#### Task objective
An exact copy of every record below is needed, with the pictures left out.

#### Data extracts
=== Section Start ===
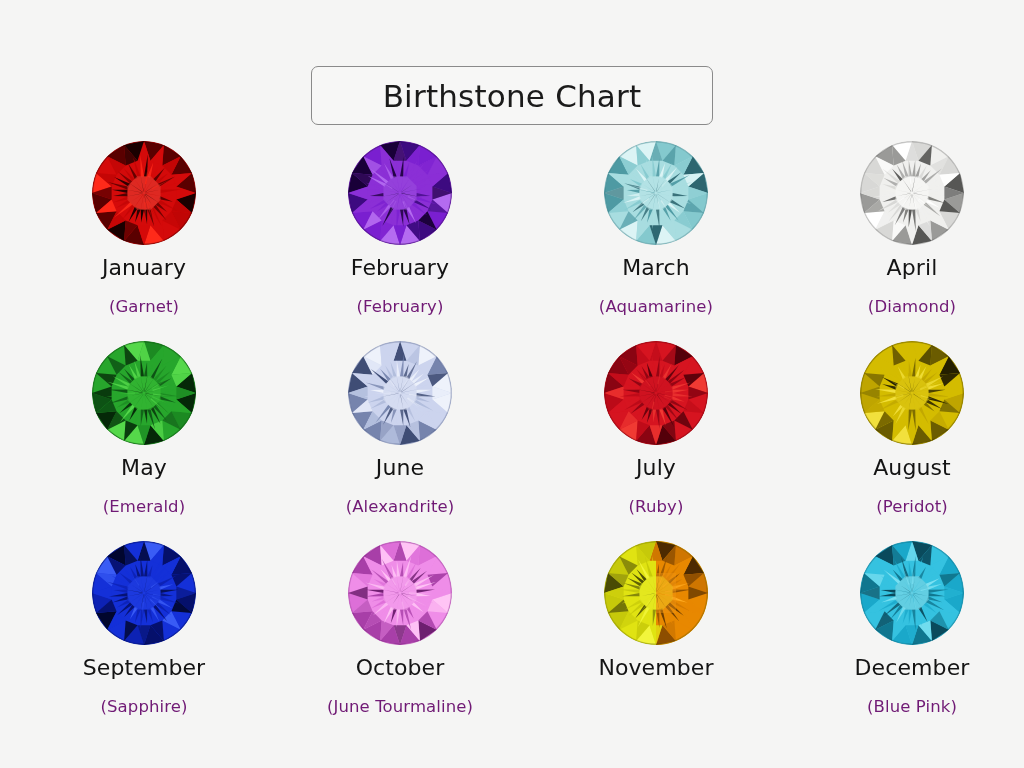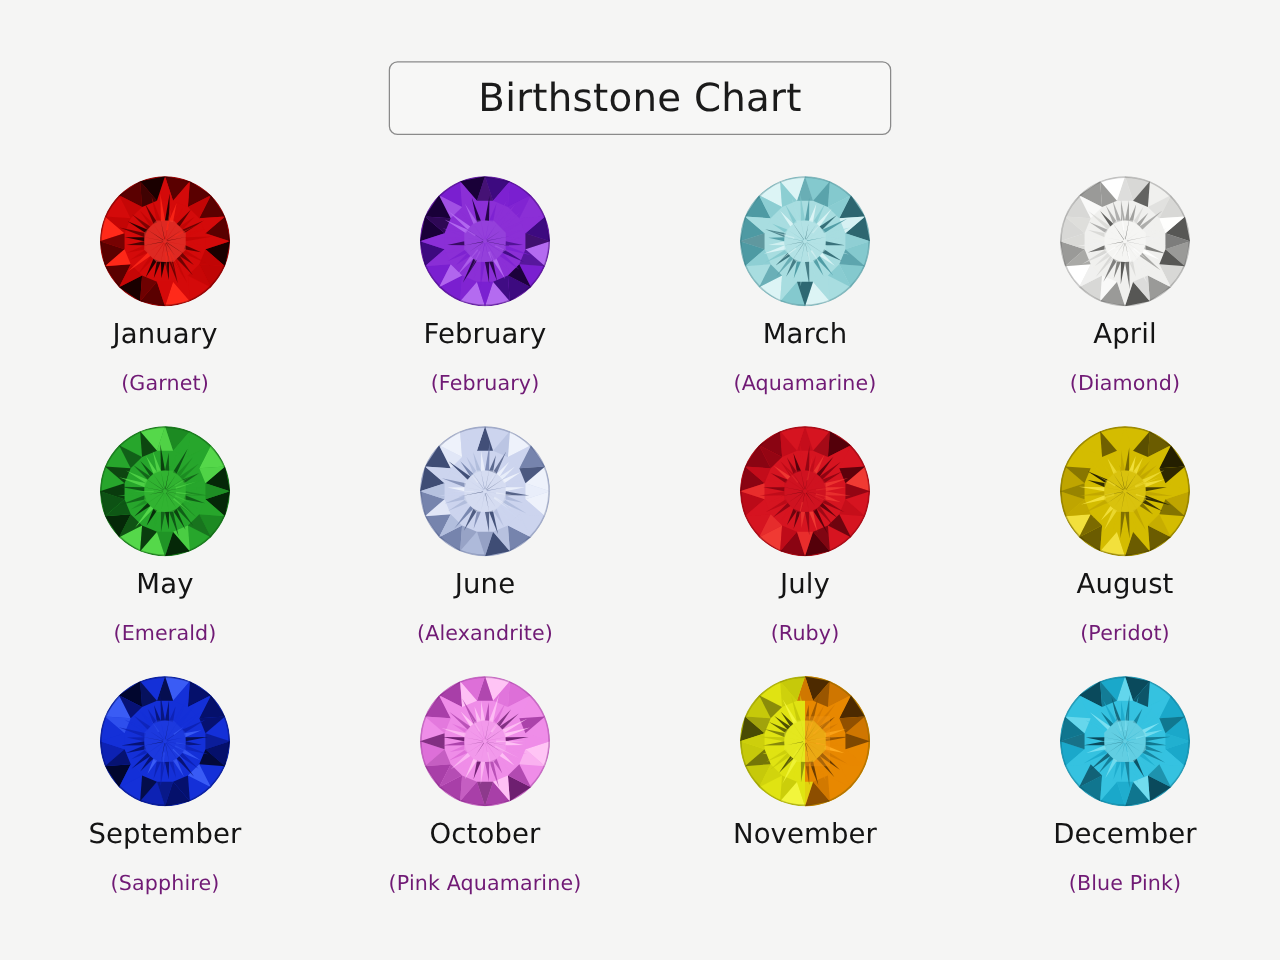--- a/index.html
+++ b/index.html
@@ -34,34 +34,35 @@
   .title-box {
     box-sizing: border-box;
     width: 402px;
     height: 59px;
     border: 1.4px solid #8a8a8a;
     border-radius: 7px;
     background: #f7f7f6;
     display: flex;
     align-items: center;
     justify-content: center;
+    margin-top: 17px;
   }
   .title-text {
     font-size: 31px;
     font-weight: 400;
     letter-spacing: 0.2px;
     color: #1b1b1b;
     font-family: "DejaVu Sans", "Liberation Sans", sans-serif;
     white-space: nowrap;
   }
 
   
   .grid {
     position: absolute;
-    left: 4px;
+    left: 16px;
     top: 140px;
     width: 929px;
     display: grid;
     grid-template-columns: repeat(4, 256px);
     grid-template-rows: repeat(3, 200px);
   }
   .cell {
     display: flex;
     flex-direction: column;
     align-items: center;
@@ -1139,21 +1140,21 @@
               <polygon points="48.07,45.47 49.16,44.86 40.57,30.79" fill="#ffc4f5" opacity="0.38"></polygon>
               <polygon points="61.98,52.44 61.97,53.70 84.90,53.24" fill="#ffc4f5" opacity="0.62"></polygon>
               <polygon points="57.38,45.14 58.43,45.82 64.32,35.63" fill="#ffc4f5" opacity="0.53"></polygon>
               <polygon points="61.33,56.41 60.77,57.54 80.56,66.60" fill="#ffc4f5" opacity="0.49"></polygon>
               <polygon points="57.85,45.42 58.86,46.17 65.68,35.95" fill="#ffc4f5" opacity="0.45"></polygon>
               <circle cx="53" cy="53" r="51.4" fill="none" stroke="#6e1f70" stroke-opacity="0.30" stroke-width="1.6"></circle>
             </g>
           </svg>
         </div>
         <div class="month-label">October</div>
-        <div class="stone-label">(Pink Aquamarine)</div>
+        <div class="stone-label">(June Tourmaline)</div>
       </div>
       <div class="cell">
         <div class="gem-holder">
           <svg viewBox="0 0 106 106" width="106" height="106">
             <defs>
               <clipPath id="gemclip11">
                 <circle cx="53" cy="53" r="52"></circle>
               </clipPath>
             </defs>
             <g clip-path="url(#gemclip11)">

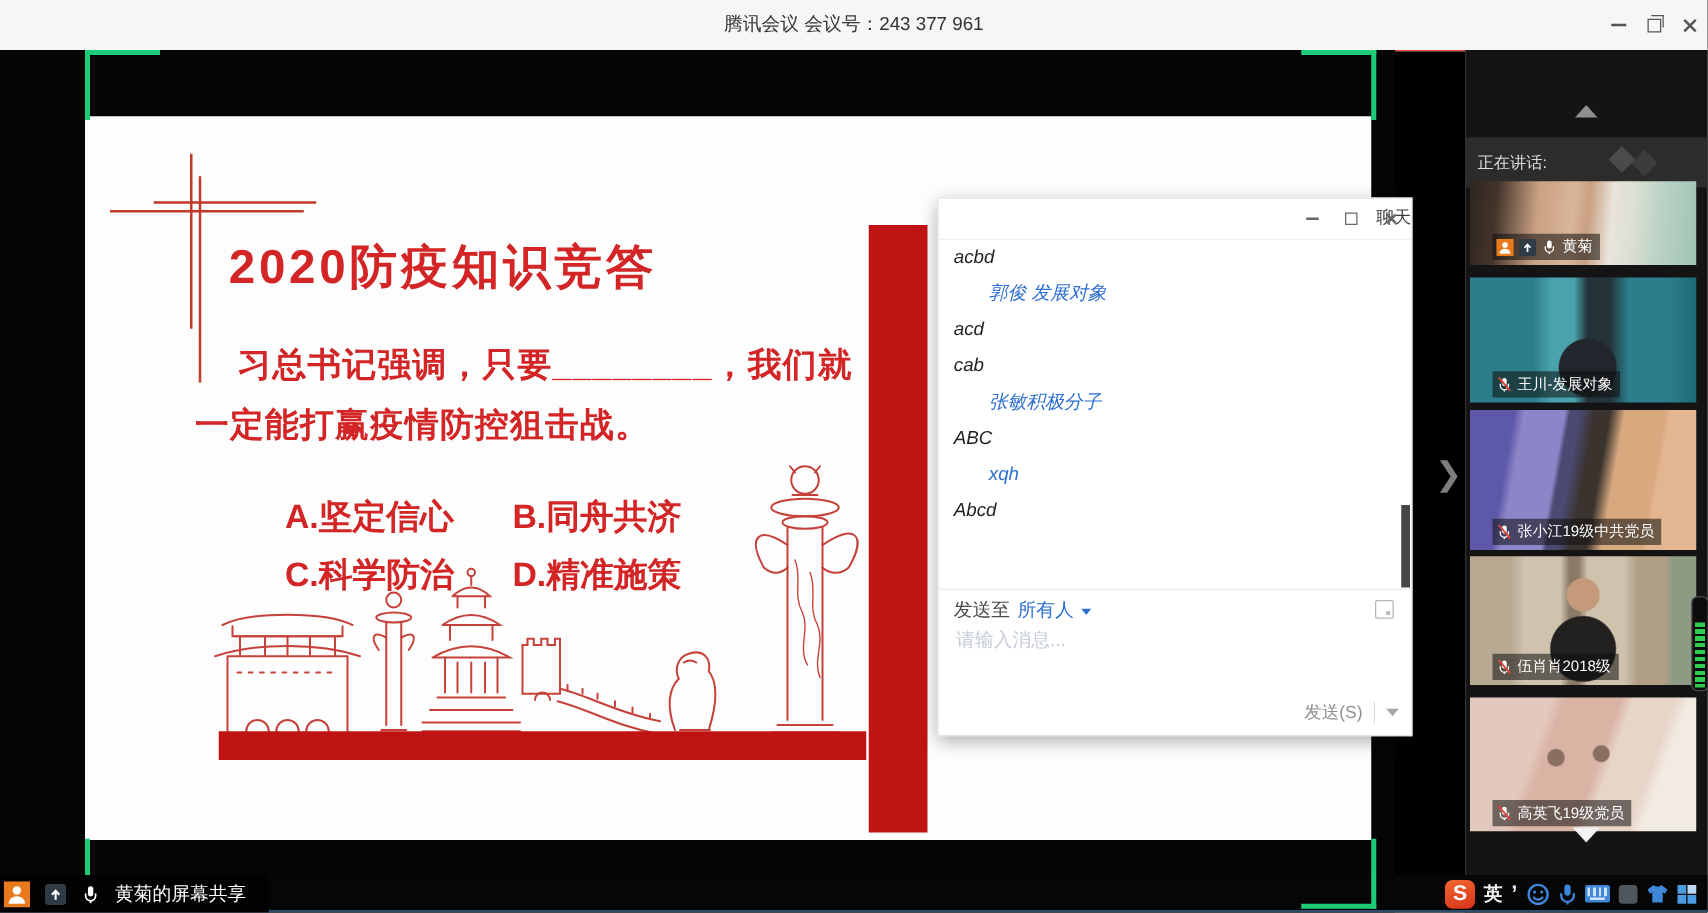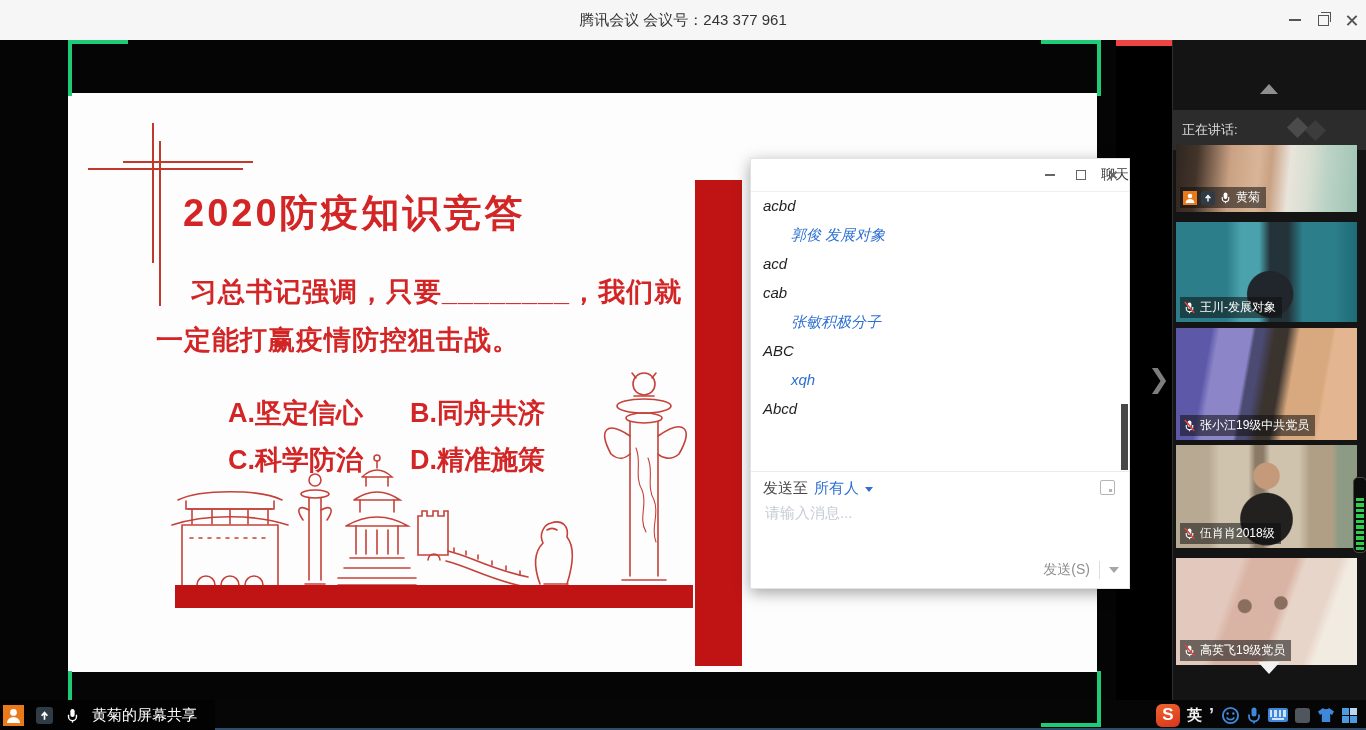--- a/index.html
+++ b/index.html
@@ -1,21 +1,21 @@
 <!DOCTYPE html>
 <html><head>
 <meta charset="utf-8">
 <style>
   html,body{margin:0;padding:0;}
   body{width:1366px;height:730px;position:relative;background:#000;overflow:hidden;
        font-family:"Liberation Sans","DejaVu Sans",sans-serif;}
   .abs{position:absolute;}
 
   
-  .titlebar{left:0;top:0;width:1366px;height:40px;background:#f6f6f6;border-bottom:6px solid #ef4444;}
+  .titlebar{left:0;top:0;width:1366px;height:40px;background:#f6f6f6;border-bottom:1px solid #ef4444;}
   .titlebar .wtitle{left:0;top:0;width:1366px;height:40px;line-height:40px;text-align:center;
        font-size:15px;color:#333;}
   .winbtn{top:0;width:30px;height:40px;display:flex;align-items:center;justify-content:center;cursor:pointer;}
   .ic-min{width:12px;height:2px;background:#555;}
   .ic-restore{width:9px;height:9px;border:1.5px solid #555;position:relative;background:#f6f6f6;}
   .ic-restore:before{content:"";position:absolute;left:2px;top:-4px;width:9px;height:9px;border:1.5px solid #555;border-bottom:none;border-left:none;}
   .ic-close{position:relative;width:13px;height:13px;}
   .ic-close:before,.ic-close:after{content:"";position:absolute;left:6px;top:0;width:2px;height:13px;background:#555;}
   .ic-close:before{transform:rotate(45deg);} .ic-close:after{transform:rotate(-45deg);}
 
@@ -70,21 +70,21 @@
   .send-caret{width:0;height:0;border-left:5px solid transparent;border-right:5px solid transparent;border-top:6px solid #a5a5a5;cursor:pointer;}
 
   
   .sidebar{left:1172px;top:40px;width:194px;height:690px;background:#141414;border-left:1px solid #2e2e2e;}
   .tri-up{left:1172px;top:84px;width:194px;display:flex;justify-content:center;cursor:pointer;}
   .tri-up i{width:0;height:0;border-left:9px solid transparent;border-right:9px solid transparent;border-bottom:10px solid #8f8f8f;}
   .speak-panel{left:1172px;top:110px;width:194px;height:40px;background:#2c2c2c;}
   .speak-label{left:10px;top:0;height:40px;line-height:40px;font-size:13px;color:#dcdcdc;}
   .dia{position:absolute;width:15px;height:15px;transform:rotate(45deg);}
   .tile{left:1176px;width:181px;overflow:hidden;cursor:pointer;}
-  .tile-label{position:absolute;left:4px;bottom:4px;display:flex;align-items:center;gap:4px;
+  .tile-label{position:absolute;left:18px;bottom:4px;display:flex;align-items:center;gap:4px;
       background:rgba(15,15,15,.55);padding:2px 6px 2px 3px;font-size:12px;color:#fff;white-space:nowrap;}
   .tile-1{top:145px;height:67px;background:
       linear-gradient(95deg,#2e2620 0%,#43342a 12%,#caa183 30%,#d9b598 45%,#c9a183 52%,#e9e4db 62%,#d9dfd2 72%,#bcd3c6 82%,#9fc4b4 100%);}
   .tile-2{top:222px;height:100px;background:
       radial-gradient(circle at 52% 72%,#20262b 0 19%,rgba(32,38,43,0) 20%),
       linear-gradient(90deg,#2c7e8a 0 28%,#49a2ac 36% 46%,#24333a 52% 62%,#2c7e8a 70% 88%,#1d6b76 100%);}
   .tile-3{top:328px;height:112px;background:
       linear-gradient(100deg,#5d59a8 0 18%,#8c86c9 22% 38%,#4a4a72 40% 44%,#3a332e 50% 56%,#d8a87e 62% 78%,#e3b691 80% 100%);}
   .tile-4{top:445px;height:103px;background:
       radial-gradient(circle at 50% 30%,#c49a7a 0 11%,rgba(196,154,122,0) 12%),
=== Section End ===
#### Exercise solution
--- a/index.html
+++ b/index.html
@@ -34,34 +34,35 @@
   .title-box {
     box-sizing: border-box;
     width: 402px;
     height: 59px;
     border: 1.4px solid #8a8a8a;
     border-radius: 7px;
     background: #f7f7f6;
     display: flex;
     align-items: center;
     justify-content: center;
+    margin-top: 17px;
   }
   .title-text {
     font-size: 31px;
     font-weight: 400;
     letter-spacing: 0.2px;
     color: #1b1b1b;
     font-family: "DejaVu Sans", "Liberation Sans", sans-serif;
     white-space: nowrap;
   }
 
   
   .grid {
     position: absolute;
-    left: 4px;
+    left: 16px;
     top: 140px;
     width: 929px;
     display: grid;
     grid-template-columns: repeat(4, 256px);
     grid-template-rows: repeat(3, 200px);
   }
   .cell {
     display: flex;
     flex-direction: column;
     align-items: center;
@@ -1139,21 +1140,21 @@
               <polygon points="48.07,45.47 49.16,44.86 40.57,30.79" fill="#ffc4f5" opacity="0.38"></polygon>
               <polygon points="61.98,52.44 61.97,53.70 84.90,53.24" fill="#ffc4f5" opacity="0.62"></polygon>
               <polygon points="57.38,45.14 58.43,45.82 64.32,35.63" fill="#ffc4f5" opacity="0.53"></polygon>
               <polygon points="61.33,56.41 60.77,57.54 80.56,66.60" fill="#ffc4f5" opacity="0.49"></polygon>
               <polygon points="57.85,45.42 58.86,46.17 65.68,35.95" fill="#ffc4f5" opacity="0.45"></polygon>
               <circle cx="53" cy="53" r="51.4" fill="none" stroke="#6e1f70" stroke-opacity="0.30" stroke-width="1.6"></circle>
             </g>
           </svg>
         </div>
         <div class="month-label">October</div>
-        <div class="stone-label">(Pink Aquamarine)</div>
+        <div class="stone-label">(June Tourmaline)</div>
       </div>
       <div class="cell">
         <div class="gem-holder">
           <svg viewBox="0 0 106 106" width="106" height="106">
             <defs>
               <clipPath id="gemclip11">
                 <circle cx="53" cy="53" r="52"></circle>
               </clipPath>
             </defs>
             <g clip-path="url(#gemclip11)">

--- a/index.html
+++ b/index.html
@@ -1,21 +1,21 @@
 <!DOCTYPE html>
 <html><head>
 <meta charset="utf-8">
 <style>
   html,body{margin:0;padding:0;}
   body{width:1366px;height:730px;position:relative;background:#000;overflow:hidden;
        font-family:"Liberation Sans","DejaVu Sans",sans-serif;}
   .abs{position:absolute;}
 
   
-  .titlebar{left:0;top:0;width:1366px;height:40px;background:#f6f6f6;border-bottom:6px solid #ef4444;}
+  .titlebar{left:0;top:0;width:1366px;height:40px;background:#f6f6f6;border-bottom:1px solid #ef4444;}
   .titlebar .wtitle{left:0;top:0;width:1366px;height:40px;line-height:40px;text-align:center;
        font-size:15px;color:#333;}
   .winbtn{top:0;width:30px;height:40px;display:flex;align-items:center;justify-content:center;cursor:pointer;}
   .ic-min{width:12px;height:2px;background:#555;}
   .ic-restore{width:9px;height:9px;border:1.5px solid #555;position:relative;background:#f6f6f6;}
   .ic-restore:before{content:"";position:absolute;left:2px;top:-4px;width:9px;height:9px;border:1.5px solid #555;border-bottom:none;border-left:none;}
   .ic-close{position:relative;width:13px;height:13px;}
   .ic-close:before,.ic-close:after{content:"";position:absolute;left:6px;top:0;width:2px;height:13px;background:#555;}
   .ic-close:before{transform:rotate(45deg);} .ic-close:after{transform:rotate(-45deg);}
 
@@ -70,21 +70,21 @@
   .send-caret{width:0;height:0;border-left:5px solid transparent;border-right:5px solid transparent;border-top:6px solid #a5a5a5;cursor:pointer;}
 
   
   .sidebar{left:1172px;top:40px;width:194px;height:690px;background:#141414;border-left:1px solid #2e2e2e;}
   .tri-up{left:1172px;top:84px;width:194px;display:flex;justify-content:center;cursor:pointer;}
   .tri-up i{width:0;height:0;border-left:9px solid transparent;border-right:9px solid transparent;border-bottom:10px solid #8f8f8f;}
   .speak-panel{left:1172px;top:110px;width:194px;height:40px;background:#2c2c2c;}
   .speak-label{left:10px;top:0;height:40px;line-height:40px;font-size:13px;color:#dcdcdc;}
   .dia{position:absolute;width:15px;height:15px;transform:rotate(45deg);}
   .tile{left:1176px;width:181px;overflow:hidden;cursor:pointer;}
-  .tile-label{position:absolute;left:4px;bottom:4px;display:flex;align-items:center;gap:4px;
+  .tile-label{position:absolute;left:18px;bottom:4px;display:flex;align-items:center;gap:4px;
       background:rgba(15,15,15,.55);padding:2px 6px 2px 3px;font-size:12px;color:#fff;white-space:nowrap;}
   .tile-1{top:145px;height:67px;background:
       linear-gradient(95deg,#2e2620 0%,#43342a 12%,#caa183 30%,#d9b598 45%,#c9a183 52%,#e9e4db 62%,#d9dfd2 72%,#bcd3c6 82%,#9fc4b4 100%);}
   .tile-2{top:222px;height:100px;background:
       radial-gradient(circle at 52% 72%,#20262b 0 19%,rgba(32,38,43,0) 20%),
       linear-gradient(90deg,#2c7e8a 0 28%,#49a2ac 36% 46%,#24333a 52% 62%,#2c7e8a 70% 88%,#1d6b76 100%);}
   .tile-3{top:328px;height:112px;background:
       linear-gradient(100deg,#5d59a8 0 18%,#8c86c9 22% 38%,#4a4a72 40% 44%,#3a332e 50% 56%,#d8a87e 62% 78%,#e3b691 80% 100%);}
   .tile-4{top:445px;height:103px;background:
       radial-gradient(circle at 50% 30%,#c49a7a 0 11%,rgba(196,154,122,0) 12%),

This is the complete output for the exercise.